At home, however, there is always June. They've been married for 40 years, and have no children. She is also his collaborator. She has not only curated his recent shows, but has art directed many of his books. He loves strong women, as he's said (June is reputed to be rather fierce), so is that what attracted him to her? Not really, he says, it was more because she was the first actress he had ever met. "I thought that was quite a gas." He liked the idea of the changing persona of an actress, the artifice of it. Although that wasn't quite what he got, he adds.
They joined forces on a book Us And Them, which is "all about our personal lives" - the portrait of Newton in jaunty hat and high-heeled slingbacks, taken in Monte Carlo by his wife in 1987, is from this series. So, is she a big influence on his work? "Of course she's an influence, but often we don't agree and when I feel very strongly about something I'll do it, anyway." Would he say he's a romantic person? "I'm romantic about funny things, but in my pictures I reject it." And in real life? "My wife and I get on tremendously well, and that, I guess, is love, true love, going on between two people. I think romance is cute . . ." he trails off. "But I don't want it in my pictures," he says firmly. "And whether I'm romantic or not is nobody's business."
His private life is very different from his professional life, he says. "If I was to live like the people in my photos, I'd be dead a long time ago. I lead a very quiet life. But my pictures are very personal, truly personal."

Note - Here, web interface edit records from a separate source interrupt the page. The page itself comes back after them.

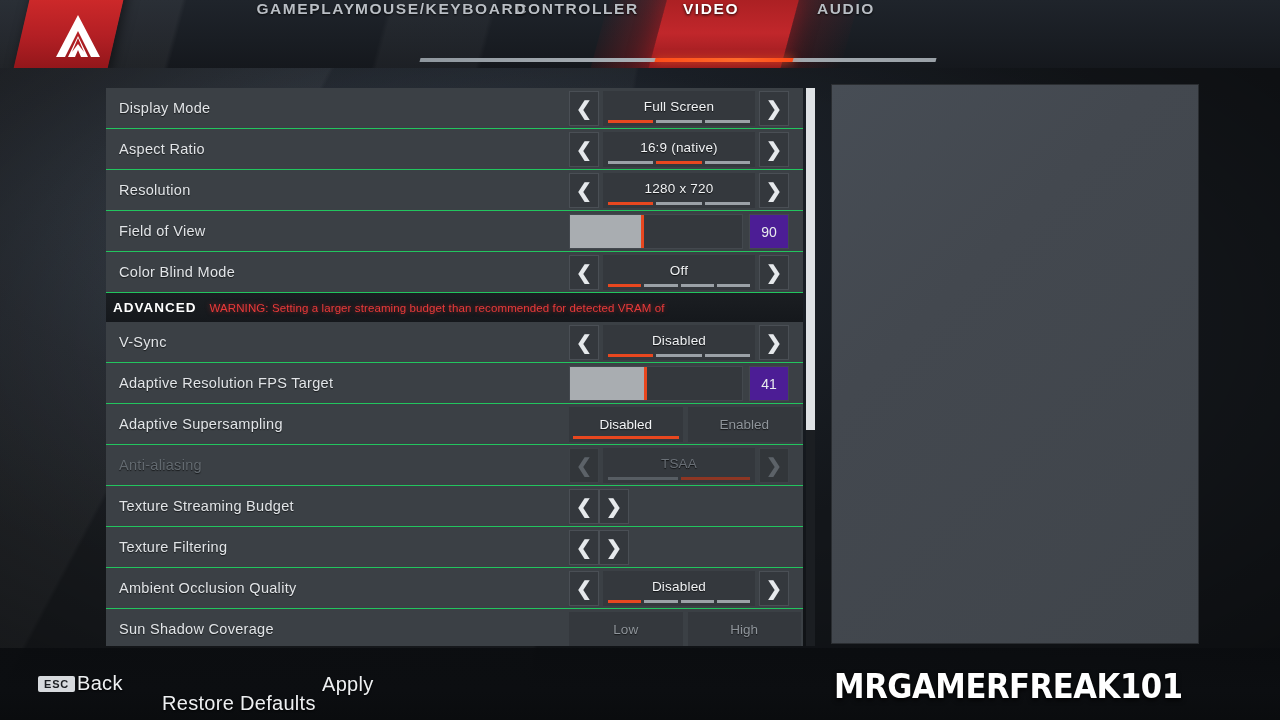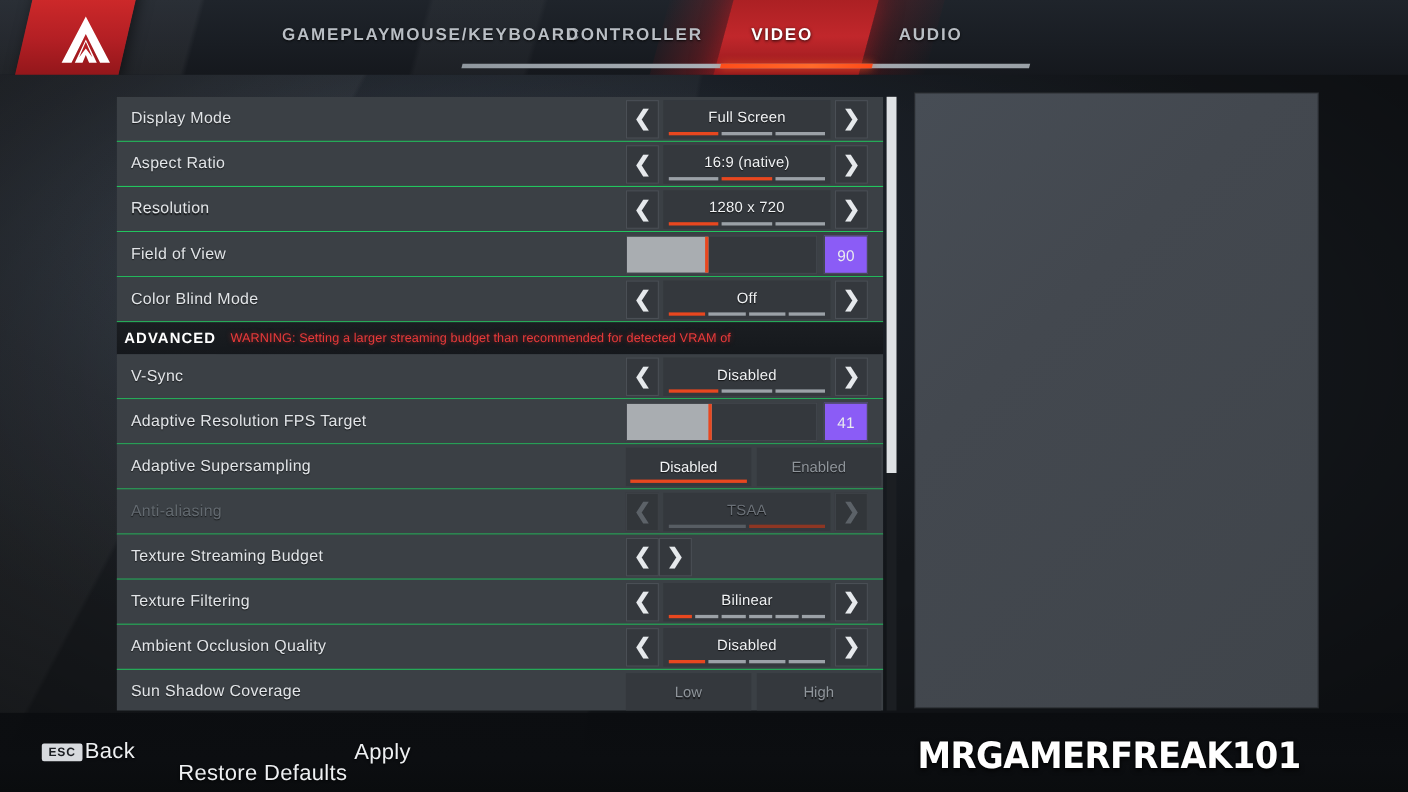--- a/index.html
+++ b/index.html
@@ -45,21 +45,21 @@
   #logo-glyph {
     position:absolute; left:50px; top:12px;
     width:56px; height:48px;
     transform:skewX(0deg);
   }
   #tabs {
     position:absolute; left:0; top:0; height:68px; width:100%;
   }
   .tab {
     position:absolute; top:0; height:68px;
-    display:flex; align-items:center; justify-content:center;
+    display:flex; align-items:flex-start; justify-content:center;
     color:#b9bec4;
     font-size:15.5px; font-weight:bold; letter-spacing:1.6px;
     text-shadow:0 1px 2px rgba(0,0,0,0.8);
     padding-bottom:4px;
   }
   .tab.active { color:#ffffff; z-index:3; text-shadow:0 1px 3px rgba(0,0,0,0.9); }
   #tab-hl {
     position:absolute; top:-6px; left:658px; width:132px; height:78px;
     background:linear-gradient(180deg,#a81f22 0%,#c1272b 50%,#8e181c 100%);
     transform:skewX(-15deg); z-index:1;
@@ -148,21 +148,21 @@
     background:#34383d; border:1px solid #43484e;
     position:relative; overflow:hidden;
   }
   .slider-fill {
     position:absolute; left:0; top:0; bottom:0;
     background:#a9adb1;
     border-right:3px solid #e8471f;
   }
   .slider-value {
     width:40px; height:35px; margin-left:6px;
-    background:#8b5cf6; border:1px solid #43484e;
+    background:#4c1d95; border:1px solid #43484e;
     display:flex; align-items:center; justify-content:center;
     font-size:14px; color:#e9ecee;
   }
 
   
   .toggle-wrap {
     position:absolute; left:463px; top:3px;
     width:232px; height:35px;
     display:flex; gap:5px;
   }
@@ -419,31 +419,20 @@
     <div class="selector">
       <div class="arrow">❮</div>
       <div class="arrow">❯</div>
     </div>
   </div>
 
   <div class="row">
     <span class="row-label">Texture Filtering</span>
     <div class="selector">
       <div class="arrow">❮</div>
-      <div class="sel-body">
-        <span class="sel-val">Bilinear</span>
-        <div class="segbar">
-          <div class="seg on"></div>
-            <div class="seg"></div>
-            <div class="seg"></div>
-          <div class="seg"></div>
-            <div class="seg"></div>
-            <div class="seg"></div>
-        </div>
-      </div>
       <div class="arrow">❯</div>
     </div>
   </div>
 
   <div class="row">
     <span class="row-label">Ambient Occlusion Quality</span>
     <div class="selector">
       <div class="arrow">❮</div>
       <div class="sel-body">
         <span class="sel-val">Disabled</span>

Raquel Welch once commented, "Here you are, thinking Helmut is this little sweetie pie, this little honeybun, and here he has this perverse lens trained on you. There was such a paradox." And she's right: Newton is not at all cold and creepy, as you might expect. In fact, he's very good-humoured and amiable. But what about the pistol on his desk? He says it's to indulge his Philip Marlowe fantasies, and "It's for people like you! Ha ha! British journalists." His wife has said that he puts all of the cruelty into his work, and that in real life he's a complete pussycat.
Cold voyeurism can be something more than it seems, of course - and a camera can be as much a shield as a weapon; behind a camera, a photographer can be detached. He tells me that when June was in hospital a few years back, recovering from a serious operation, he was very upset, and he went in to see her in hospital and took pictures of her, baring her scar. He's very squeamish, even faints at the sight of blood, and says this was the only way he could deal with it.
He'll keep at it, he says, because he loves taking pictures. But since he's a "street and beach" photographer rather than a studio photographer, that will depend on his health, which at the moment, "touch wood", is good, despite a little arthritis. For some of his more recent pictures, his assistant has had to help him clamber over the Monte Carlo rocks - they're landscapes, moonlight on the sea, that kind of thing. "Quite romantic, I suppose," he says, a bit shiftily.